National Assembly Representative, Kibuga (1962–1963)

Member of Parliament, Kibuga (1963–1966)

Personal details
- Born: Sugra Jamal Haiderali Visram 15 July 1923 Nsambya Hospital, Kampala
- Died: 29 October 2012 (aged 89)
- Party: Kabaka Yekka
- Alma mater: Old Kampala Senior Secondary School
- Occupation: Politician Reproductive Rights activist Teacher

= Sugra Visram =

Ugandan legislator, Member of Parliament and activist

Sugra Visram (15 July 1923 – 29 October 2012), also known as Sugra Namubiru Visram, was a Ugandan politician, activist and businesswoman. She was one of the first female members of parliament co-opted into the Buganda Lukiiko by Kabaka Muteesa II. Affiliated to the Kabaka Yekka Party, she represented Kibuga Constituency (present day Mengo) in Uganda's First and Second Parliaments till she resigned as a member of parliament in 1966. Together with Florence Alice Lubega and Eseza Makumbi, she was one of the first three women to serve in this position in post-independence Uganda.

In 2012, she was awarded the National Independence Medal.

== Background and education ==
She was born Sugra Jamal in Nsambya Hospital to Mohamedali Jamal, of Pakistani origin and Kawkab Aha Mirza of Iranian descent. She grew up in Mengo and Old Kampala and she studied at Old Kampala Senior Secondary School.

== Career ==
Much as she worked with her husband, Visram also ran a clothing shop and started a driving school for women. Between 1950 and 1951, she was the headmistress the Ithnasheri School, a nursery school.

Visram joined politics in 1962 and in that year's pre-independence Buganda elections, Visram along with Florence Alice Lubega and Eseza Makumbi, were elected to the Lukiiko. After the 1962 Ugandan general elections, she was nominated to the Independence National Assembly of 1962 to 1966 to serve as a representative from Buganda still with Florence Alice Lubega thus making them the first female members of this body. She was affiliated to the Kabaka Yekka (KY) party and represented the constituency known as "Kibuga" (present day Mengo).

Visram was one of five Kabaka Yekka legislators who resigned their parliamentary seats after she declined to subscribe to the provisions of a new constitution that was presented after the 1966 constitutional coup in Uganda.

She was head of the Women's Wing of Kabaka Yekka (KY) in addition to being the Vice Chair of the Uganda Council for Women which she joined in 1944. She was one of the founders of the Family Planning Association of Uganda (currently known as Reproductive Health Uganda) in 1957. She also helped found the Young Women's Christian Association (YWCA) in Uganda and was its treasurer.

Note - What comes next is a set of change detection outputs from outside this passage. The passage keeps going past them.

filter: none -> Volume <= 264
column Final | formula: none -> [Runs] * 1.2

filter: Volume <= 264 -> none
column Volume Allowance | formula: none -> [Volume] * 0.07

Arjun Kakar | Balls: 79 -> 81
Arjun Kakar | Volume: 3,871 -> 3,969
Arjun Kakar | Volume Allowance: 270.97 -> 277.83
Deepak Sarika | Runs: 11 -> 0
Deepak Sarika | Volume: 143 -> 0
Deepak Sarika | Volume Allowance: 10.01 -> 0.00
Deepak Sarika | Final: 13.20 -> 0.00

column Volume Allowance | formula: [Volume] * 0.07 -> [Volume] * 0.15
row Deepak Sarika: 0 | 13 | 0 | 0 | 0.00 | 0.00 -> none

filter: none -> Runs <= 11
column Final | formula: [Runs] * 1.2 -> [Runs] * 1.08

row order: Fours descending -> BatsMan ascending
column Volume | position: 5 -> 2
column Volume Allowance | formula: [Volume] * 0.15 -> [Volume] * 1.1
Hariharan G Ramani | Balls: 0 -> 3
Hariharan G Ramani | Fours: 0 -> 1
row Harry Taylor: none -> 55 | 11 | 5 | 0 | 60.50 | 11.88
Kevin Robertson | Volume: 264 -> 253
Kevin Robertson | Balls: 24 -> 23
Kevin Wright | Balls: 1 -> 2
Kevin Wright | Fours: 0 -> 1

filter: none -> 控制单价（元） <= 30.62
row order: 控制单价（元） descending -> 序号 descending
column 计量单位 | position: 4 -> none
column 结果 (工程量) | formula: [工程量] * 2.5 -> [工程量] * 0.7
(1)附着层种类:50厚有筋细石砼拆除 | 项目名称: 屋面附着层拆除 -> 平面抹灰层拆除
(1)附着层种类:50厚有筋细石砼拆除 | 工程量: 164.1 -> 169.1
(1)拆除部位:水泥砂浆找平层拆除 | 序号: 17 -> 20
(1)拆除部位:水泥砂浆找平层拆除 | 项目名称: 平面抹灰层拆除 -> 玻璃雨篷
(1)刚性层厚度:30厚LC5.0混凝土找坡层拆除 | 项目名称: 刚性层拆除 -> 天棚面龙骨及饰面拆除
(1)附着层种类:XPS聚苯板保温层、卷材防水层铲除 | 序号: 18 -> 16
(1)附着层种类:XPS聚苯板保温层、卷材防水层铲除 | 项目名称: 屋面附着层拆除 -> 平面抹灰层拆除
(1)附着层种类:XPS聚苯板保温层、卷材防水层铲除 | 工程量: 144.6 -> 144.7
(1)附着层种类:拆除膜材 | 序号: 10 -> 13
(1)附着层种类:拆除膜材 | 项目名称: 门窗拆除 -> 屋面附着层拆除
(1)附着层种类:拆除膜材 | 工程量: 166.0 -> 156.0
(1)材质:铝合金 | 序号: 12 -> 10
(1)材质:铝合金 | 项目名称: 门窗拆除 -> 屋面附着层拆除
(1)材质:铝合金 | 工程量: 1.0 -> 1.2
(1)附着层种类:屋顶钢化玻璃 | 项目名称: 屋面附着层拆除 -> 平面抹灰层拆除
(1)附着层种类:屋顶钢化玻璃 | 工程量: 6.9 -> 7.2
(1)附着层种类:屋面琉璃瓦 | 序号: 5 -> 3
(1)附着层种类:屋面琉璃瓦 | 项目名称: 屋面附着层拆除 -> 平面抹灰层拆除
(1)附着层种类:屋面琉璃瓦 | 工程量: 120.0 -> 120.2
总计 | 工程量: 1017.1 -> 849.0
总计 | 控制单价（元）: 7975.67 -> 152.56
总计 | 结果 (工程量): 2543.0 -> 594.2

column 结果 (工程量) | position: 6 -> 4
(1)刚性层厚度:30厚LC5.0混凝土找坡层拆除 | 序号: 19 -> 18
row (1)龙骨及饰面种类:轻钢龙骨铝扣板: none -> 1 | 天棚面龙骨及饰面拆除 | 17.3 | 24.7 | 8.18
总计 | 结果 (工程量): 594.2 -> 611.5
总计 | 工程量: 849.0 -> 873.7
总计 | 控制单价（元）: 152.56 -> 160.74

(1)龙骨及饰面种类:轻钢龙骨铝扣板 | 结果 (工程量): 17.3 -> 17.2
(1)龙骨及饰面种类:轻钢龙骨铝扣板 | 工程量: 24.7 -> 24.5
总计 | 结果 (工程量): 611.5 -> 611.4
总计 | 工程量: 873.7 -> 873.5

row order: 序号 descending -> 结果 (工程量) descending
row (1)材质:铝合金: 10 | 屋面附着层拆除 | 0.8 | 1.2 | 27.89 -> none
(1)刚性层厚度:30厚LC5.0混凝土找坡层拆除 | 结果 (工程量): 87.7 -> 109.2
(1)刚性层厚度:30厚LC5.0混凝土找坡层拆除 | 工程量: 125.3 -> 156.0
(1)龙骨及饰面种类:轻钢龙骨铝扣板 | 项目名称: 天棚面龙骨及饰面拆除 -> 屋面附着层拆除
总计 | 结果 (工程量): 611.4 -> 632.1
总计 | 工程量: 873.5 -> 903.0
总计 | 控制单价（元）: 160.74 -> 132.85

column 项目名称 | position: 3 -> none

=== Post 1972 expulsion ===
After the expulsion of Asians from Uganda in 1972, Visram worked in the Education department of the Commonwealth Institute. She was also active in the Commonwealth Parliamentary Association and the Red Cross.

She came back to Uganda in 1993 and worked as a Special Presidential Assistant on Inward Investment.

== Personal life ==
In 1941, Visram married Haider Visram, a grandson of Allidina Visram. He died in 1998 and they had three children.

She was adopted into the Buganda Mamba clan and given the name Namubiru.

Visram left Uganda in 1972 after President Idi Amin's expulsion of Asians from Uganda.